Module 8: Linear Regression Visualizations in ggplot2

 Module 8: Linear Regression Visualizations in ggplot2

DISCLAIMER: In this Week's submission, I will post the code and my comments here, but will submit a separate HTML .rmd file for your convenience in Canvas, so that viewing my work is easier since it will be organized into a compiled document.

In this weeks module, we explored different styles of Statistical Analysis from a Dataset in R programming. The key, is to remember when dealing with data, what is the appropriate time to separate (use factor()) or to treat data irrespective of each other by allowing unfiltered data directly from the source to be visually represented. I used related columns from the data frame to visualize similarities and trends amongst characteristics of automobiles that I know for a fact can tell us about the others even without knowledge of their data. Without data, one might assume a larger engine means a quicker quarter mile or less fuel mileage, but that is not always the case. This data does not take into account possible modifications or other nuances of the car from the factory that might make it an outlier in its respective category. Instances like this are what make for small anomalies in the data, but from what was provided to me in the dataset, here are some visualizations on what I believe to be an accurate regression analysis in ggplot2.

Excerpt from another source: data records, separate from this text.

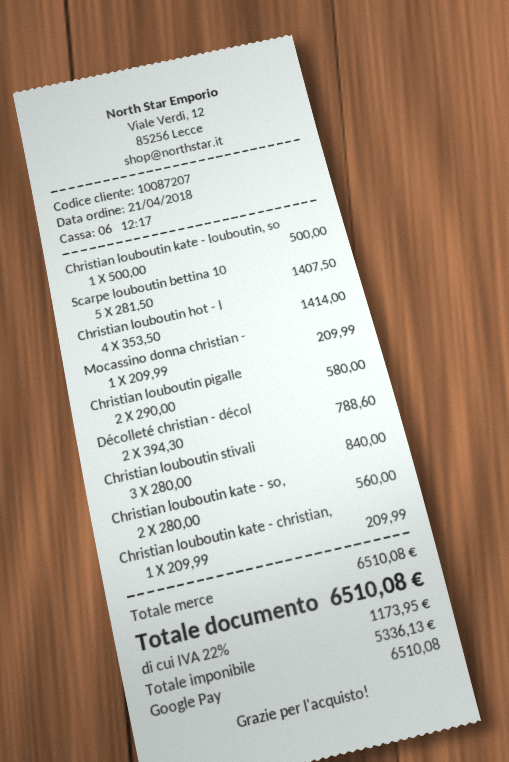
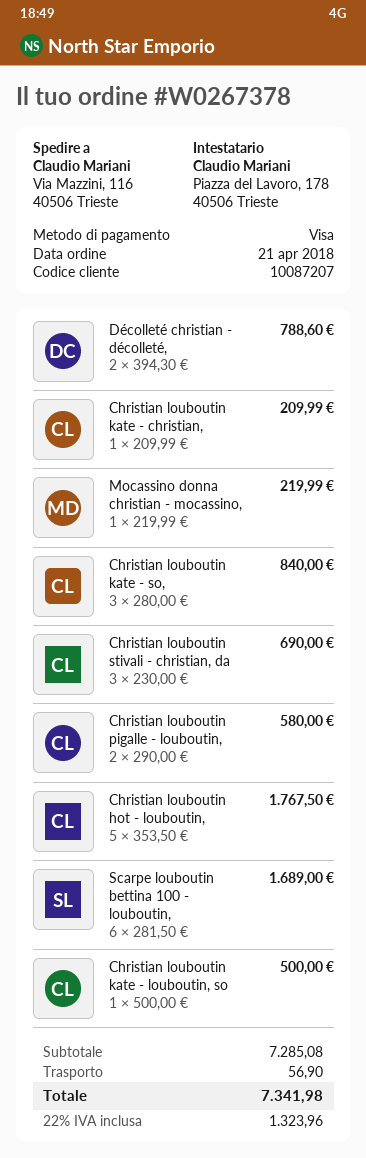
payment method: Google Pay -> Visa
Scarpe louboutin bettina 10: 5 x 281.50 = 1407.50 -> 6 x 281.50 = 1689.00
Christian louboutin hot - l: 4 x 353.50 = 1414.00 -> 5 x 353.50 = 1767.50
Mocassino donna christian -: 1 x 209.99 = 209.99 -> 1 x 219.99 = 219.99
Christian louboutin stivali: 3 x 280.00 = 840.00 -> 3 x 230.00 = 690.00
Christian louboutin kate - so,: 2 x 280.00 = 560.00 -> 3 x 280.00 = 840.00
subtotal: 6510.08 -> 7285.08
shipping: none -> 56.90
tax: 22% = 1173.95 -> 22% = 1323.96
total: 6510.08 -> 7341.98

##Module 8: Linear Regression Analysis in ggplot2

## Let's conduct a simple regression analysis in R using mtcars

##First, let's call 'mtcars' and set it to CD

##Add Some libraries too



library(dplyr)

library(tidyverse)

library(ggplot2)



data(mtcars)

CD <- data.frame(mtcars)


#Now let's isolate some data and generate a quick histogram 

#Say you want to analyze the relationship between MPG and the Number of Cylinders 

#First, define ggplot(), the data and then the aesthetics (aes()), and then specify some colors and labels

## To add a regression line or line of best fit, use geom_smooth.



ggplot(CD, aes(CD$wt,CD$mpg)) +

  geom_point(

    fill = "blue",

    color = "black"

  ) +

  labs(

    x = "Cylinder Count",

    y = "MPG"

  ) +

  geom_smooth(method = "lm")



#You can also use stat_smooth() to achieve the same effect as geom_smooth()


ggplot(CD, aes(CD$wt,CD$mpg)) +

  geom_point(

    fill = "blue",

    color = "black"

  ) +

  labs(

    x = "Cylinder Count",

    y = "MPG"

  ) +

  stat_smooth(method = "lm", color = "red")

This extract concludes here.